(Beginning of Source data)

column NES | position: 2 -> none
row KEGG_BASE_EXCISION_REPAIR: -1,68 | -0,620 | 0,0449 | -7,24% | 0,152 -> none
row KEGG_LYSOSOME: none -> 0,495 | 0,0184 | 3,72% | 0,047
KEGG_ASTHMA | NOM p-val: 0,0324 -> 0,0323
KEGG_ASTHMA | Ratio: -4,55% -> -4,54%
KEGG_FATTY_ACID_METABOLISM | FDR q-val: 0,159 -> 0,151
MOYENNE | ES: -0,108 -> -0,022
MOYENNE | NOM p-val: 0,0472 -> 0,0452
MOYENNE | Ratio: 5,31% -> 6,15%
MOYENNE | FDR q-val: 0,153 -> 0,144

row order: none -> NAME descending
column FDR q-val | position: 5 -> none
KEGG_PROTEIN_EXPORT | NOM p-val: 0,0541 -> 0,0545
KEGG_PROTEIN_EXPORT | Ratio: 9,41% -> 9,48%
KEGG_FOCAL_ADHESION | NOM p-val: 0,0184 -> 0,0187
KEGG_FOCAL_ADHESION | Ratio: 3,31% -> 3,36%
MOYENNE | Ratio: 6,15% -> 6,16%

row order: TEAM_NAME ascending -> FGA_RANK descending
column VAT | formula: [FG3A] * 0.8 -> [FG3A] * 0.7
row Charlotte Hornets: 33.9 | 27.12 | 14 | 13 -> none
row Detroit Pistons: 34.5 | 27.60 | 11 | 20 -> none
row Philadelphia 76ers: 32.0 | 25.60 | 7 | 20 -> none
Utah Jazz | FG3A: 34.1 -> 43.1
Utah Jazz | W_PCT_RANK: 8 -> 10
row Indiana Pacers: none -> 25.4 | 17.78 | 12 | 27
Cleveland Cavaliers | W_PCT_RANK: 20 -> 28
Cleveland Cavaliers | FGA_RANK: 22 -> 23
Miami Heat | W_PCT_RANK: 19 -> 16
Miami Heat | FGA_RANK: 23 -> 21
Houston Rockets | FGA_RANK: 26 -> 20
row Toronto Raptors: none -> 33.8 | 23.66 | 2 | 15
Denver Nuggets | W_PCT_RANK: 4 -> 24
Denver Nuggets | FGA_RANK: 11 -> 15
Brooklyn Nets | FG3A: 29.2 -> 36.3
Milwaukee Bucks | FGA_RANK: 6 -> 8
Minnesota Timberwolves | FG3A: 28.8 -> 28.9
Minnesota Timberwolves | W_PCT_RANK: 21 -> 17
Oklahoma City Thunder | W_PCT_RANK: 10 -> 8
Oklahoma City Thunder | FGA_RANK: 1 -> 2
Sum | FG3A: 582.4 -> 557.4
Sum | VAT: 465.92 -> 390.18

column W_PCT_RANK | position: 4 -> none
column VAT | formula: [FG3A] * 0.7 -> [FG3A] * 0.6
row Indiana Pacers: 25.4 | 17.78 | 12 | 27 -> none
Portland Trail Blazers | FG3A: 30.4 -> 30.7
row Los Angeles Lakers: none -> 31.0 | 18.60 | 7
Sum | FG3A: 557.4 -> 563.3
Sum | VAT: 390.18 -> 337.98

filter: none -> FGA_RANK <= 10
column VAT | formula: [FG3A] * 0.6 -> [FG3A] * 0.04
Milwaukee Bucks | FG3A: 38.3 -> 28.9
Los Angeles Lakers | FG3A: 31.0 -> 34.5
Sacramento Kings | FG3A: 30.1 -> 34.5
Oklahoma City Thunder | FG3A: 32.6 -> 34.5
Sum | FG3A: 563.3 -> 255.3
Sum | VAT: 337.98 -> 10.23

(End of Source data)

Aim of the task - With both ends included, please retype exactly the lines from the line containing "Sacramento Kings | FG3A: 30.1 -> 34.5" to the final line of the data.

Your solution -
Sacramento Kings | FG3A: 30.1 -> 34.5
Oklahoma City Thunder | FG3A: 32.6 -> 34.5
Sum | FG3A: 563.3 -> 255.3
Sum | VAT: 337.98 -> 10.23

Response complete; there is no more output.